Unhurried is time in its tick tock, equally passing its age over every living thing. Doesn’t rush the sun to set just to favor the night and allow it a few more hours of darkness. Doesn’t blow the leaves out of the trees’ hairdo slower than usual just to postpone the inevitable freeze. Doesn’t knock on anybody’s door to bring them news from the future. It will be revealed for each of us when time will have left behind all that has been and got to present tense. As always steady and unhurried.
Right now. The sun is setting. Winter is arriving. It’s already next year.
That is where lies a part of our suffering, in the hope or rather illusion that if we could turn back time we would be truly happy. If the future would start earlier, the sadness would end and we could finally live to the fullest. We never really purposely live life to the fullest, always busy picturing a better version of the one happening right now. We’re not present. We’re lost in different fictitious past lives that mysteriously would have gotten us to a better present or lost in endless possible futures that would take us to a far better and more complete life than this one right here.

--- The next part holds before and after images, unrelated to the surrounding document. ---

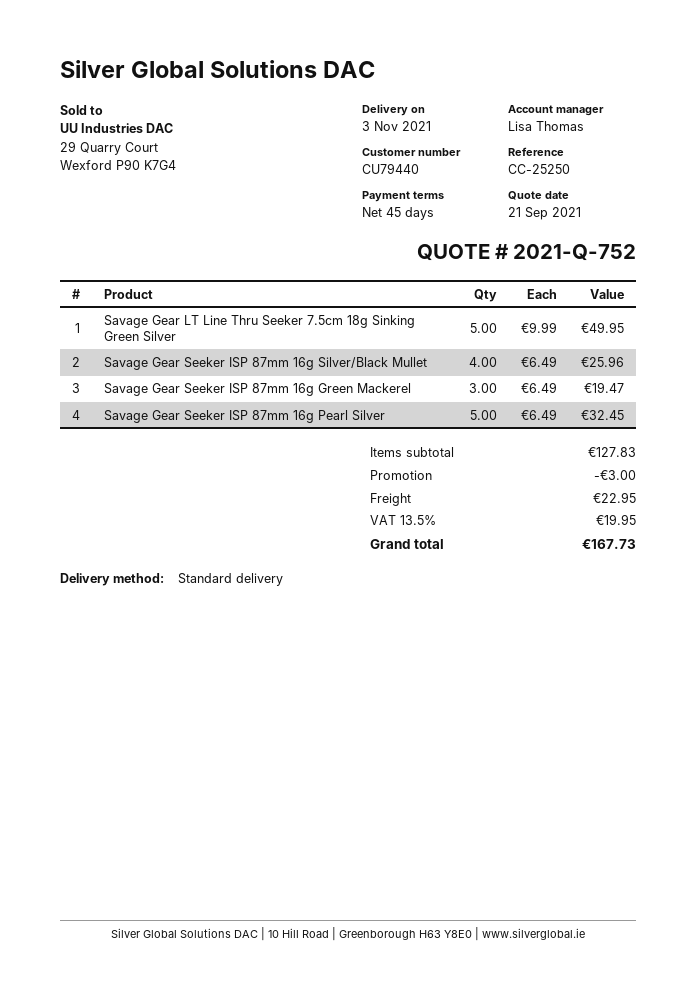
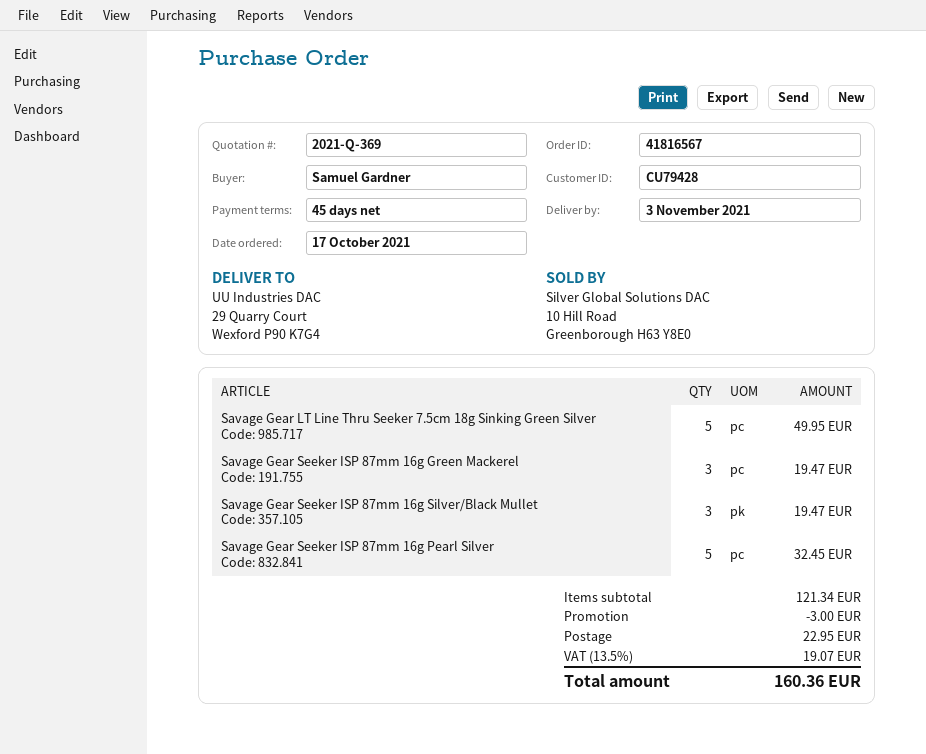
quote number: 2021-Q-752 -> 2021-Q-369
customer number: CU79440 -> CU79428
Savage Gear Seeker ISP 87mm 16g Silver/Black Mullet: 4 for 25.96 -> 3 for 19.47
subtotal: 127.83 -> 121.34
tax: 13.5% = 19.95 -> 13.5% = 19.07
total: 167.73 -> 160.36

We are on a single journey, constantly wishing we could start over, convinced that we could do a better job the second time. We seem to know it all. We are wise. We actually are aware that time doesn’t hurry or move backwards. We know the past is over and the future hasn’t begun. Basic. Still we run from the reflection in the mirror, delaying to love it until it will somehow get younger, leaner, more confident. We run from what we actually own and hope for something else. We hide from the life we do have just to close our eyes and imagine a more satisfying one. Imagination has indeed no limit.
There’s nothing new in my words, just rephrasing old ideas, old for humanity anyhow. Therefore, I get to put my mind in order convincing myself of a universal truth: I exist only now.
My past self is sheer imagination and so is my future self. Unreal. The real me however (not the one you remember dancing with at a party or the one you’ll be having coffee with next week) the one actually existing is lying in a recliner, writing on the laptop accompanied by a library book and a glass of whiskey cream on the end table. The Christmas tree I see out of the corner of my eye while typing has just been decorated, partly with ornaments from a distant life of mine and partly with some that decorated the past Christmas’ of people I will never meet. Beyond the window through which the day lights up the interior of this house I now call home, lies such a serene winter over this far away country, so far away that not even my imagination could of conceived it for my future.
Because of the big crossroads and subtle turns in my journey I’ve come hopefully soon enough to the conclusion that I will never know what is indeed best for me, much less for others. Every moment I am the best version of myself. I’m always where I’m supposed to be and I will constantly have what I need. The assumptions starting with what if and maybe are in safe keeping for literary content I still intend to write. Therefore my wish for the closing of the year is to be gratful for every now, because no then will ever be better for me.